Sur le secteur aérien
La crise du Covid-19 a mis "en évidence les faiblesses du modèle économique" du transport aérien "jusque-là occultées par la croissance du trafic", juge la Cour des comptes. Les dix plus grands aéroports français ont ainsi vu disparaître près de 70% de leur clientèle en 2020, à l'image de l'aéroport Roissy-Charles-de-Gaulle.
La crise touche en particulier le financement des missions de sécurité et sûreté aériennes par la taxe collectée sur le prix des billets. L'Etat a consenti aux gestionnaires des avances de 550 millions d'euros en 2020 et 2021, remboursables sur sept ans à partir de 2024, ce qui pour la Cour "va peser sur la compétitivité des aéroports dans les prochaines années".
Plus largement, la Cour appelle l'Etat et l'Autorité de régulation des transports, qui a la haute main sur l'évolution de la tarification des aéroports, à se préparer à "des décisions difficiles".
Sur la gestion des collectivités locales
Citant l'exemple des Hauts-de-France, la Cour des comptes pointe le "manque d'adaptation" des collectivités concédant des services publics très pénalisés par la crise (équipements sportifs et culturels, centres de congrès et réseaux de transports urbains).
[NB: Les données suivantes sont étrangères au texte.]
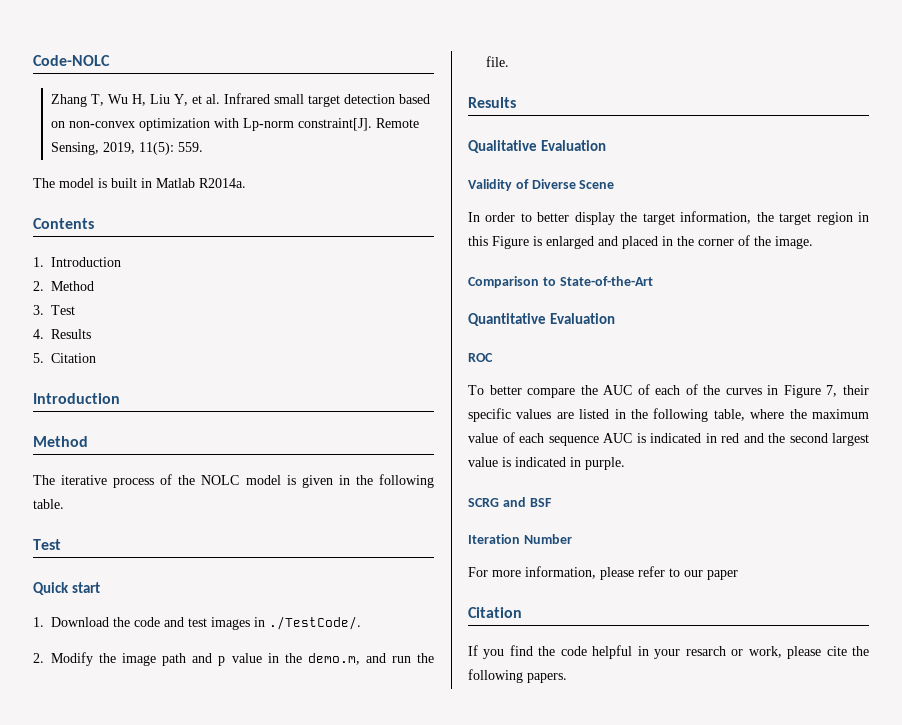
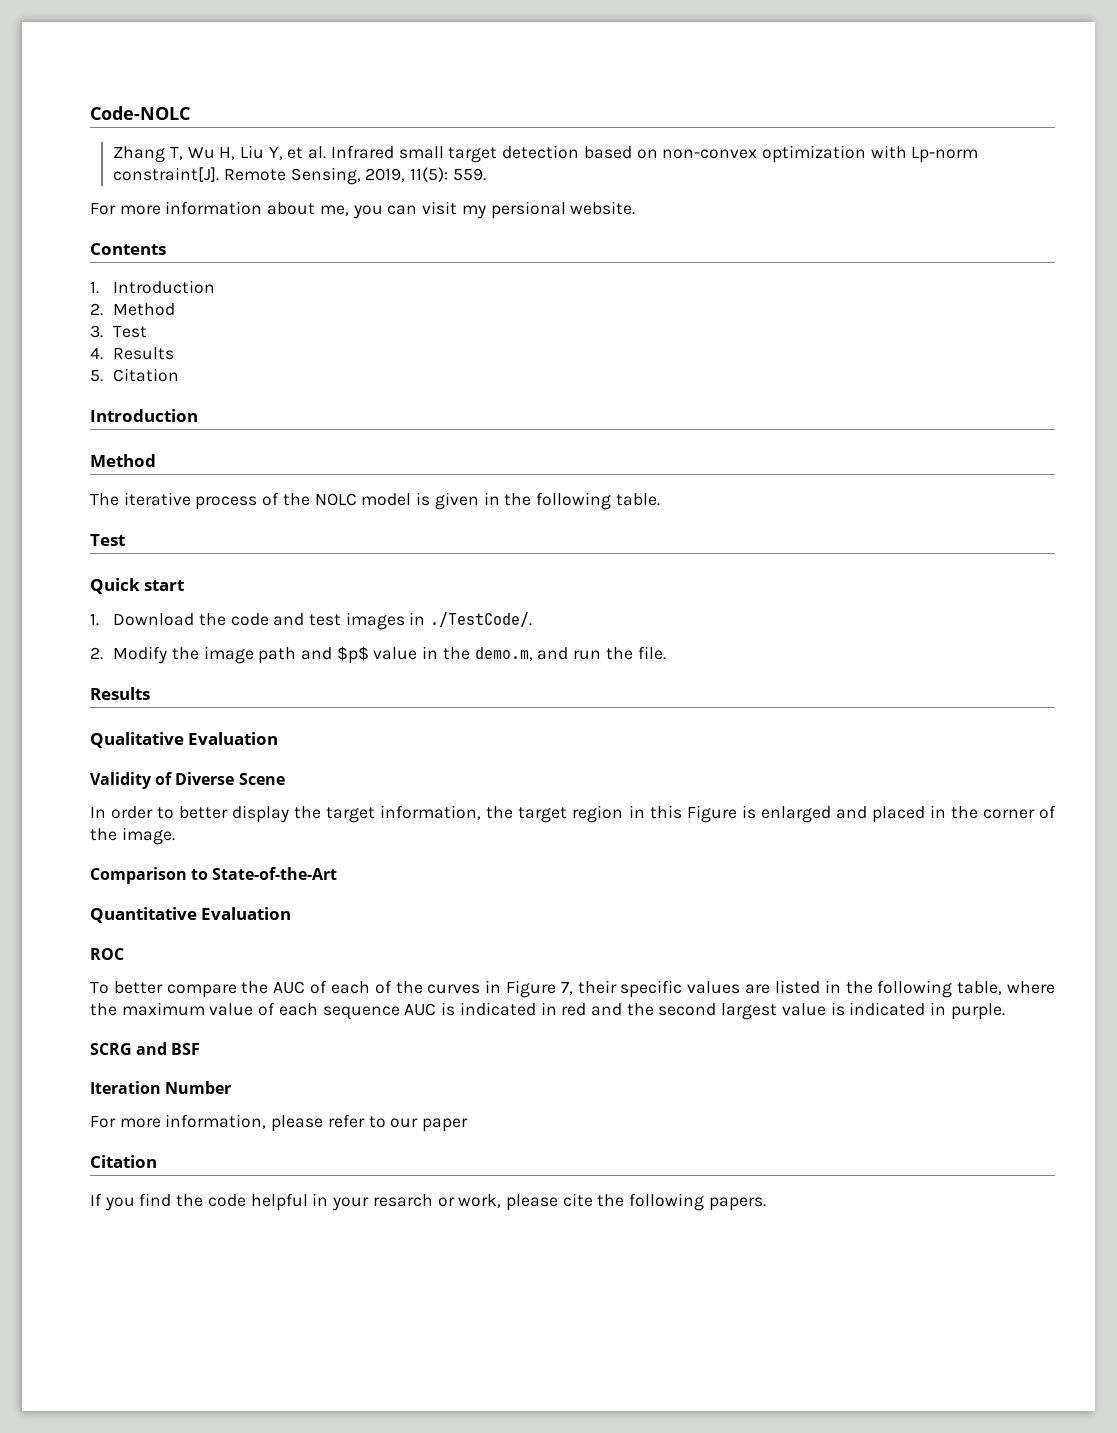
[33,178,246,188] The model is built in Matlab R2014a. -> [90,201,636,219] For more information about me, you can visit my persional website.
[218,656,226,666] p -> [336,646,369,664] $p$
Elles ont continué de financer les prestataires "alors même que l'arrêt de l'exploitation ou sa limitation, du fait des contraintes sanitaires, induisaient nécessairement une baisse du coût".
Sur le retard des énergies renouvelables
Se penchant sur la fourniture d'électricité, les magistrats suggèrent de "combler les retards pris dans le développement des capacités nouvelles d'effacement et de production prévues par la programmation pluriannuelle de l'énergie afin d'améliorer la sécurité d'approvisionnement". Les installations de capacités renouvelables ont pris du retard en France par rapport à la feuille de route énergétique, un phénomène accentué par la crise sanitaire. Emmanuel Macron vient toutefois de bousculer ce programme avec une relance du nucléaire et un ralentissement du développement de l'éolien terrestre, au bénéfice des installations en mer.
Sur les finances d'Ile-de-France Mobilités
Des recettes supplémentaires sont nécessaires pour rétablir l'équilibre des finances des transports en commun d'Ile-de-France mis à mal par la crise sanitaire, note la Cour des comptes. En juillet 2021, Ile-de-France Mobilités réclamait ainsi 1,3 milliard d'euros à l'Etat. Parmi les solutions énoncées : augmenter les tarifs, y compris du pass Navigo, cibler les automobilistes ou encore faire payer davantage les collectivités locales. Les automobilistes franciliens pourraient être mis à contribution, d'après la Cour des comptes, via un péage urbain, une vignette ou une taxe sur le carburant.
Sur les prêts garantis par l'Etat
Concernant les prêts garantis par l'Etat (PGE), distribués à près de 700 000 entreprises pendant la crise sanitaire, "les choix effectués en faveur d'un dispositif simple, diffusé par les banques à leurs clients et avec une plateforme en ligne de demande de garantie se sont avérés opérationnels", salue la Cour des comptes. Elle relève toutefois que "le coût final pour les finances, difficilement estimable, dépendra de la capacité des entreprises à faire face au remboursement". Pour mieux mesurer le risque de défaut, le rapport souligne la nécessité de disposer d'outils suffisamment fins de suivi de la trésorerie des entreprises, une recommandation dont le gouvernement va étudier la faisabilité.